Berdasarkan Analisis survei penduduk antar sensus (SUPAS) 2005 dari Badan Koordinasi Keluarga
Berencana Nasional (BKKBN) didapatkan angka pernikahan di perkotaan lebih rendah dibanding di
pedesaan, untuk kelompok umur 15-19 tahun perbedaannya cukup tinggi yaitu 5,28% di perkotaan
dan 11,88% di pedesaan. Hal ini menunjukkan bahwa wanita usia muda di perdesaan lebih banyak
yang melakukan perkawinan pada usia muda
Akibat dari pernikahan dini terhadap pemenuhan hak-hak anak adalah tidak terpenuhinya hak-hak anak
yang seharusnya didapatkan oleh anak, salah satu yang paling mengkhawatirkan adalah tidak
terpenuhinya hak anak dibidang pendidikan, karena pendidikan sangatlah penting bagi anak untuk bekal
kehidupannya mendatang. Selain itu pendidikan juga berkorelasi dengan tingkat kesejahteraan anak,
semakin rendah pendidikan anak maka tingkat kesejahteraannya pun akan semakin rendah pula. Hak anak
dibindang pendidikan diatur baik dalam hukum internasional maupun hukum nasional. Hak anak
dibindang pendidikan diatur dalam konvensi hak anak pasal 28 dan pasal 29 berikut ini:
Pasal 28
Tiap anak berhak mendapatkan pendidikan yang berkualitas. Pendidikan dasar perlu tersedia gratis,
pendidikan menengah dapat diakses, dan anak didorong menempuh pendidikan hingga ke tingkat
tertinggi yang dimungkinkan. Disiplin yang diterapkan sekolah-sekolah haruslah tetap menghormati hak
dan martabat anak.

Pasal 29
Pendidikan perlu menumbuhkan karakter, bakat, kondisi mental, dan kemampuan fisik anak dan
mengajarkan mereka pemahaman, perdamaian, dan kesetaraan gender dan persahabatan antarmanusia,
dengan tetap menghormati budaya sendiri dan orang lain.

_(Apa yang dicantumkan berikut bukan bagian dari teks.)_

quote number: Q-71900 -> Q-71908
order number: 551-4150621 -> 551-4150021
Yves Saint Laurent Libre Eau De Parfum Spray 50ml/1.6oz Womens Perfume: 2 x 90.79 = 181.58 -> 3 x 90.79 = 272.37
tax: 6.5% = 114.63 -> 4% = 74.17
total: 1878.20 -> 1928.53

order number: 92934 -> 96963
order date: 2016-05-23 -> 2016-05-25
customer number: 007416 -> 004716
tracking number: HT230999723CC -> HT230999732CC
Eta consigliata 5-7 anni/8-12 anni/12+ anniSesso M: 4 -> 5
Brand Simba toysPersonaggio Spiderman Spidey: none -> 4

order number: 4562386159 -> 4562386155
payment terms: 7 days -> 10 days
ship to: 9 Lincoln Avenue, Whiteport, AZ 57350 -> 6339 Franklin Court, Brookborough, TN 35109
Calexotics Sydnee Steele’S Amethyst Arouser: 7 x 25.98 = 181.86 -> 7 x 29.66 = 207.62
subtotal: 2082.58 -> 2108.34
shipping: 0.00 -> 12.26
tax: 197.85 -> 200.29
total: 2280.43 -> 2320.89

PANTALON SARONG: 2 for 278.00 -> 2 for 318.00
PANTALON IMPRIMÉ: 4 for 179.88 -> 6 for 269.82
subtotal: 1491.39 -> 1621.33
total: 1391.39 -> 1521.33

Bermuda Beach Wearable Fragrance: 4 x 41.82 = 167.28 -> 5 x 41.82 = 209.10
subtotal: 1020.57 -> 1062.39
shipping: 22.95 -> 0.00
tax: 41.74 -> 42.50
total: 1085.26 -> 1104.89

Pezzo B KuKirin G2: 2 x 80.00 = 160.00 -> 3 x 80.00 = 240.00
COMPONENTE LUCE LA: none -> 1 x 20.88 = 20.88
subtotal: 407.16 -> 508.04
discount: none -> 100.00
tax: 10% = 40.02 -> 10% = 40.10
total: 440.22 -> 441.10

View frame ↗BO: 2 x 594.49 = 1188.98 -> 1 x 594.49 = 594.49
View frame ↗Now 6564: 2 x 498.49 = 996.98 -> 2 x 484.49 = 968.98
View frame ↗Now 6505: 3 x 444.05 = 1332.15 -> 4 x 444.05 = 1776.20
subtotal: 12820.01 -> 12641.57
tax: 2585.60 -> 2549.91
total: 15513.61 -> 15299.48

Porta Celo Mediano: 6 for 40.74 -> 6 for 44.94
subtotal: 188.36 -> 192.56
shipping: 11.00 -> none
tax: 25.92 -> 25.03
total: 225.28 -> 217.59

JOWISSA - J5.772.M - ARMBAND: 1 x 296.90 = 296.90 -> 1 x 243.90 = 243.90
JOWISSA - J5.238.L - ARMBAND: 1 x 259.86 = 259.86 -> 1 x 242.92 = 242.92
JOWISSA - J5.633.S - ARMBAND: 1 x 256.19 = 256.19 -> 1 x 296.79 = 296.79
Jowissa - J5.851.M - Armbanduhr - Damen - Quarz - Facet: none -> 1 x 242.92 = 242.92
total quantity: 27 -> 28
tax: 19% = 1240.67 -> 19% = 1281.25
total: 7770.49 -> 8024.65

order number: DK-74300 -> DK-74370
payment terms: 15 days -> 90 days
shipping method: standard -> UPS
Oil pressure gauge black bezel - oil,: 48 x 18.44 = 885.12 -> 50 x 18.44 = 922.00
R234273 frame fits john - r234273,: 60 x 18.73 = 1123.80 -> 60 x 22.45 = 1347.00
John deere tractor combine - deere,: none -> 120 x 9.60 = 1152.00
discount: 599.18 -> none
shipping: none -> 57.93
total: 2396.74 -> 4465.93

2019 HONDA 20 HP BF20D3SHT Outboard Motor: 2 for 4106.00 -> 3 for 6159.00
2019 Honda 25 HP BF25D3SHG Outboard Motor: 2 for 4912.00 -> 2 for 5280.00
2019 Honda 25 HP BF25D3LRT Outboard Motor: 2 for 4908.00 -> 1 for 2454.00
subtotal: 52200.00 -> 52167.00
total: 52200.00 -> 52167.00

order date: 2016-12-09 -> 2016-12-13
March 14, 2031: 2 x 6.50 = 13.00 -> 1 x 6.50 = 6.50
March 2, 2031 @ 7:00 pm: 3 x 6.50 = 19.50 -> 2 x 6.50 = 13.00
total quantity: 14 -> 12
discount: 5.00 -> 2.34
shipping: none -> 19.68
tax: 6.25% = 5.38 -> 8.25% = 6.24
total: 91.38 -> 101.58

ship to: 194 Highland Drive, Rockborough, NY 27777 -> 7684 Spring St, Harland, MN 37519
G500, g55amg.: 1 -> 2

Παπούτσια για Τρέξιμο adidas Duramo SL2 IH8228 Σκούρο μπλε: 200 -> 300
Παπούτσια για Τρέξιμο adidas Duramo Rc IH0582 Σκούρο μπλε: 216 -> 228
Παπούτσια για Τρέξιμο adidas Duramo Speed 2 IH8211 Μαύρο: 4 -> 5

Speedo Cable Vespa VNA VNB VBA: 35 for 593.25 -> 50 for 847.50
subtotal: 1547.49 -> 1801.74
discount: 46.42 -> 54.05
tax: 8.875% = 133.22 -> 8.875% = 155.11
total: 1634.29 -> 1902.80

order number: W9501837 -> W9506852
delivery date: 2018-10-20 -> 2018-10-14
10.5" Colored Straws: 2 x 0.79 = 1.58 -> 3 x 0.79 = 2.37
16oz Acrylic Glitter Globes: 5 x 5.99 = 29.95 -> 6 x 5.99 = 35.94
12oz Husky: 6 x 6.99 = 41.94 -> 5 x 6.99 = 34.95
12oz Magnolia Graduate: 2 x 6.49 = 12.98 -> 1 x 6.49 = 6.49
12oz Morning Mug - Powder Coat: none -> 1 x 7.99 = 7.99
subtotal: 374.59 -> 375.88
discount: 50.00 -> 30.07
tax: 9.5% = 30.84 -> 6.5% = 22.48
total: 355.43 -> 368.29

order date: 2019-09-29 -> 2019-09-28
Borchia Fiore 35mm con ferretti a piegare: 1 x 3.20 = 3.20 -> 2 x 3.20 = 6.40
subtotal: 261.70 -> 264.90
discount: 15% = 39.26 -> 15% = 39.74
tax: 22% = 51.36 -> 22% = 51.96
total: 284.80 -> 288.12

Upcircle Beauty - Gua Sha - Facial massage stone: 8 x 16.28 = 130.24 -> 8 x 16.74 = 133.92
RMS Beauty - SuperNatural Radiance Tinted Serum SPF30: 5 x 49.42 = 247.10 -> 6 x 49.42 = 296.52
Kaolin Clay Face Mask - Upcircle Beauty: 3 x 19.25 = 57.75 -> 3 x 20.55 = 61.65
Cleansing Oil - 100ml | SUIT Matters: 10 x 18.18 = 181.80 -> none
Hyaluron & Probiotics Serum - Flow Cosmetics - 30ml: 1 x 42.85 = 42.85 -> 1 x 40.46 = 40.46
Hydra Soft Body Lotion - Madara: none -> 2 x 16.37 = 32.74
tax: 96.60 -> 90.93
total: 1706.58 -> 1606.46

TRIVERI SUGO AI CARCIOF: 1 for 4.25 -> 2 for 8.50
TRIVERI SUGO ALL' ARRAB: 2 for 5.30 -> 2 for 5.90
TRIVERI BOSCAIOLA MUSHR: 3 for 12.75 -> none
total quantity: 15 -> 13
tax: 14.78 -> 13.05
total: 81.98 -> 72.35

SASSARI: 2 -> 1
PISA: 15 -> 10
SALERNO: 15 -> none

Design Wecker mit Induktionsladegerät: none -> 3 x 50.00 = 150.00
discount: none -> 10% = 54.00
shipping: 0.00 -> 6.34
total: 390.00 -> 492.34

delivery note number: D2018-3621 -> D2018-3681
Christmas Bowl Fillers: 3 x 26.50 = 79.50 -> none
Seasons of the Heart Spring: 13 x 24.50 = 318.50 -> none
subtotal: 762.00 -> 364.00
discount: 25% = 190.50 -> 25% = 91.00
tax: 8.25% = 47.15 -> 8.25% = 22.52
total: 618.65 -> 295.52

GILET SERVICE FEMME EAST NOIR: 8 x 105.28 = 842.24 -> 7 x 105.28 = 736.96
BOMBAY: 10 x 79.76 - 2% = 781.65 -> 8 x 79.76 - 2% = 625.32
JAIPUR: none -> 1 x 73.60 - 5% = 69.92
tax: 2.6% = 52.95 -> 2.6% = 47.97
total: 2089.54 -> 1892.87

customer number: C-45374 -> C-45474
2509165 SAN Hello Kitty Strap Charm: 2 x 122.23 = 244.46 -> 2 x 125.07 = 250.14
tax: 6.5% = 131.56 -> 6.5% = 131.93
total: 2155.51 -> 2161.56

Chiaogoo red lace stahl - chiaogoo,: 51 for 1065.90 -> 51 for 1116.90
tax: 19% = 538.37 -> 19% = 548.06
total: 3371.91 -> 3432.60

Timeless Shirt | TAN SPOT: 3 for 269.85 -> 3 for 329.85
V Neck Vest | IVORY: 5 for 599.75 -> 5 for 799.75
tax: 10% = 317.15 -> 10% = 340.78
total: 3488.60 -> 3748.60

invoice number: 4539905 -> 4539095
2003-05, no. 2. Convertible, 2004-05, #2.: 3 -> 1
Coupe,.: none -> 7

Pendidikan perlu menyiapkan anak menjadi
warga aktif di masyarakat bebas.

Selain hukum internasional, hak anak dalam bidang pendidikan juga diatur dalam hukum nasional, hal ini
dapat kita lihat dalam Pasal 9 ayat (1) Undang-Undang Nomor 23 Tahun 2002 menyebutkan bahwa
Setiap anak berhak memperoleh pendidikan dan pengajaran dalam rangka pengembangan pribadinya dan
tingkat kecerdasannya sesuai dengan minat dan bakatnya

Daftar Rujukan:
1. https://www.unicef.org/indonesia/id/konvensi-hak-anak-versi-anak-anak?
gclid=CjwKCAjw2OiaBhBSEiwAh2ZSPxLIoza2HsCHE4FMGyq6_iJiOIuuFcx497Y2nW1m6j0Ccw
S6xiYvORoCytQQAvD_BwE
2. Indonesia, Undang-Undang Perlindungan Anak. UU Nomor 23 Tahun 2002. LN. No. 109 Tahun
2002. TLN. No. 4235
3. Syalis, Elprida Riyyanni, Nunung Nurwati. 2020. “Analisis Dampak Pernikahan Dini Terhadap
Psikologis Anak”. Jurnal Pekerjaan Sosial Vol. 3, No. 1. Hal: 3-4
Demikianlah jawaban diskusi 3 tuton Hukum dan HAM, saya ucapkan terima kasih kepada Ibu Nurul
Fatimah Khasbullah, S.H., LL.M., selaku tutor.